Hi folks,
First let me state that I'm working with a Linux kernel which is a couple of
weeks old and came from Linus' post-2.6.31 release tree. It does contain the
name change from perf_counter to perf_event, for example.
I'm working on some optimizations of PAPI's use of perf_events. In particular I
want to speed up the reading of events. To do this, I am doing two things:
1) Not disabling and enabling the counters around reading the counters. In
other words, read them on the fly.
2) Use the PERF_FORMAT_GROUP option so that I can read up an entire group of
counters in one syscall.
This seems to be working fairly well, except it seems that sometimes the "time
running" and "time enabled" values that I read up are zero, even though the
count is non-zero. The case I'm looking at has three groups, and it's the third
group, containing a single event, which is getting the zero enabled/running values.
One experiment that I just now tried was to put the code back in that
disables/re-enables the counters around the code that reads the counters. This
seems to have fixed the problem, but causes a performance degradation, of course.

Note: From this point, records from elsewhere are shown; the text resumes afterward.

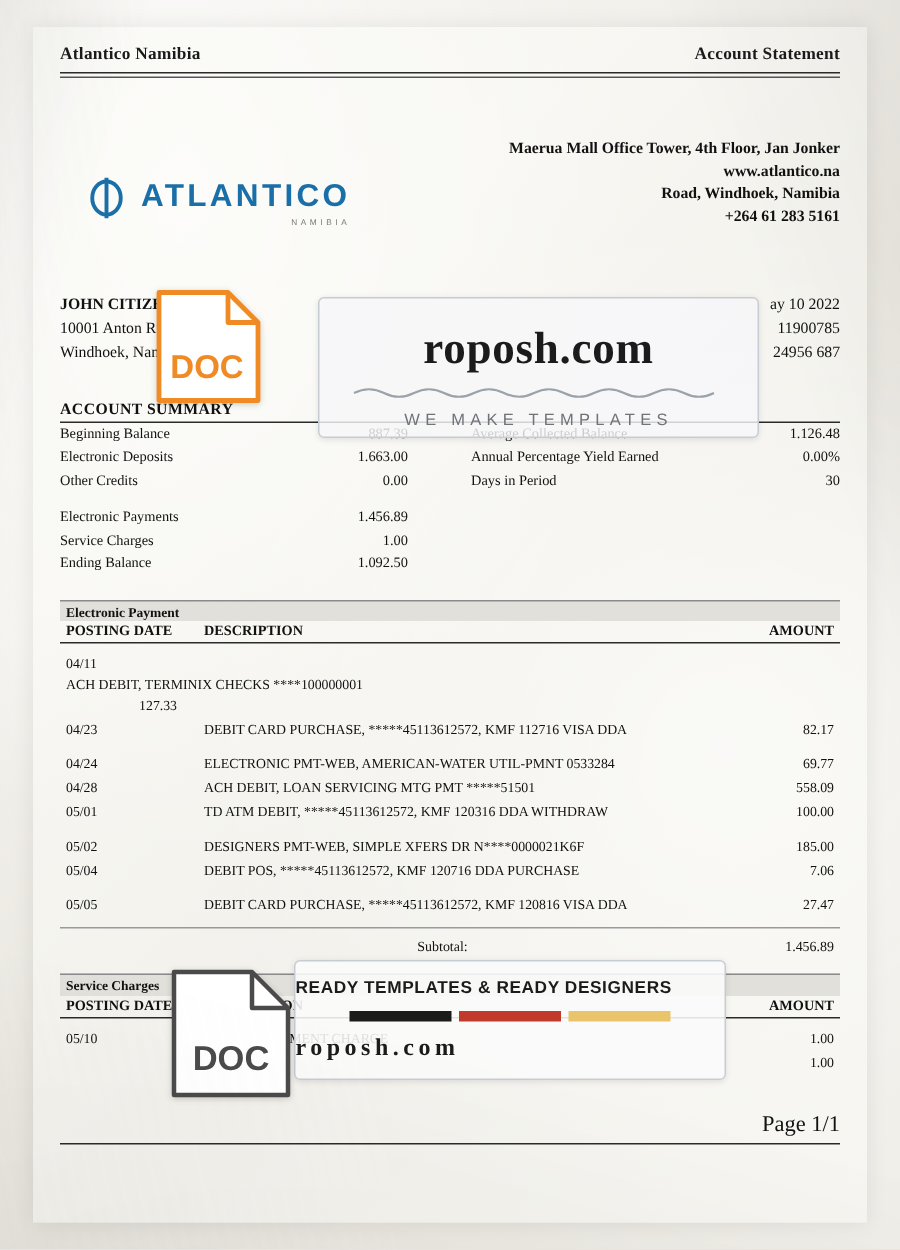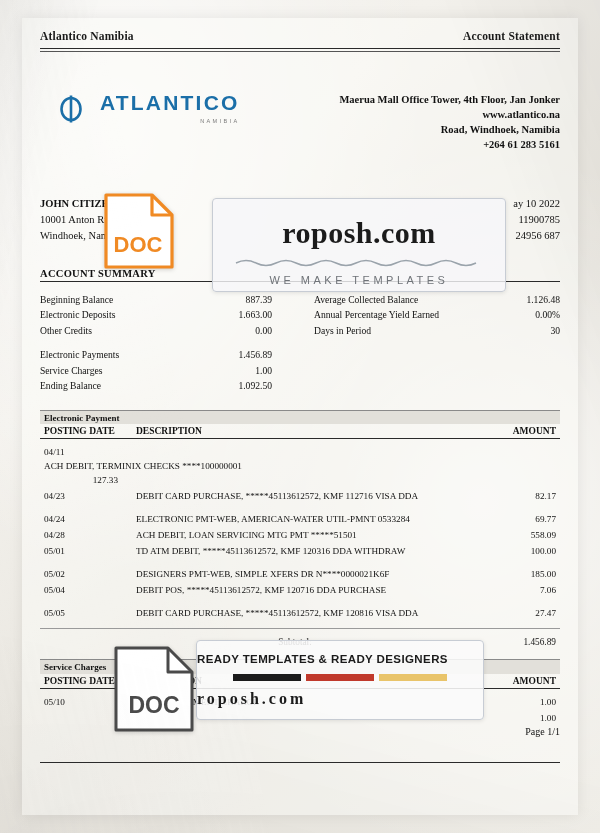--- a/index.html
+++ b/index.html
@@ -70,22 +70,22 @@
   }
 
   
   .logo-row {
     display: flex;
     justify-content: space-between;
     margin-top: 40px;
   }
   .logo-left {
     display: flex;
-    align-items: flex-start;
-    gap: 16px;
+    align-items: flex-end;
+    gap: 10px;
     padding-left: 18px;
   }
   .logo-mark {
     margin-top: 2px;
   }
   .logo-words .wordmark {
     font-family: "Liberation Sans", sans-serif;
     font-size: 21px;
     letter-spacing: 2.2px;
     color: #1b6fa8;
@@ -135,21 +135,21 @@
   .section-title {
     font-size: 10.5px;
     font-weight: bold;
     letter-spacing: 0.3px;
     color: #111;
     margin-top: 24px;
   }
   .sum-grid {
     display: flex;
     gap: 0;
-    margin-top: 10px;
+    margin-top: 0;
   }
   .sum-col {
     width: 50%;
     font-size: 9.6px;
     color: #111;
   }
   .sum-line {
     display: flex;
     justify-content: space-between;
     line-height: 1.62;
@@ -206,22 +206,22 @@
   }
   .subtotal-row .c-desc {
     text-align: center;
     padding-right: 28px;
   }
 
   
   .page-no {
     position: absolute;
     right: 0;
-    bottom: 68px;
-    font-size: 10px;
+    bottom: 46px;
+    font-size: 15px;
     color: #111;
   }
   .bottom-rule {
     position: absolute;
     left: 0;
     right: 0;
     bottom: 42px;
     border-bottom: 1.4px solid #2a2a2a;
   }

Is this expected behavior? Should I be able to read the counts, and times on
the fly like I want to be able to do?
Thanks for your consideration of this issue.
- Corey
Corey Ashford
Software Engineer
IBM Linux Technology Center, Linux Toolchain
Beaverton, OR
[email protected]
* Corey Ashford <[email protected]> wrote:
>> Btw., you might want to consider putting such testcases into a new
>> 'perf test' kind of utility (under tools/perf/builtin-test.c) that
>> does various tests such as reading a count and validating the
>> time-running/time-enabled values - so that we can see any bugs
>> directly.
>
> I'll see if I can put the test case in some sort of acceptable format
> like that. Maybe we can use this one test case as the starting point
> for builtin-test.c.
Yeah. Feel free to add just something minimal that solves your problem.
Others will add their testcases too i'm sure, once the basic command is
there.
Ingo
On 10/23/2009 01:57 PM, Ingo Molnar wrote:
>
> * Corey Ashford<[email protected]> wrote:
>
>>> Btw., you might want to consider putting such testcases into a new
>>> 'perf test' kind of utility (under tools/perf/builtin-test.c) that
>>> does various tests such as reading a count and validating the
>>> time-running/time-enabled values - so that we can see any bugs
>>> directly.
>>
>> I'll see if I can put the test case in some sort of acceptable format
>> like that. Maybe we can use this one test case as the starting point
>> for builtin-test.c.
>
> Yeah. Feel free to add just something minimal that solves your problem.
> Others will add their testcases too i'm sure, once the basic command is
> there.
>
> Ingo
Hi Ingo and Paul,
I followed the directions Ingo provided for getting the -tip tree and
then attempted to build the perf tool that's in it and it doesn't build.
I'm getting this error on a Power5 box:
../../lib/find_next_bit.c: In function ?ext2_swabp?:
../../lib/find_next_bit.c:168: warning: passing argument 1 of
?__swab64p? from incompatible pointer type
make: *** [util/find_next_bit.o] Error 1
I looked at the code and it looks ok to me. There's a cast from an
"unsigned long *" to a "unsigned long long *", but those types should be
of the same size (in -m64 mode), so I don't know why this is failing.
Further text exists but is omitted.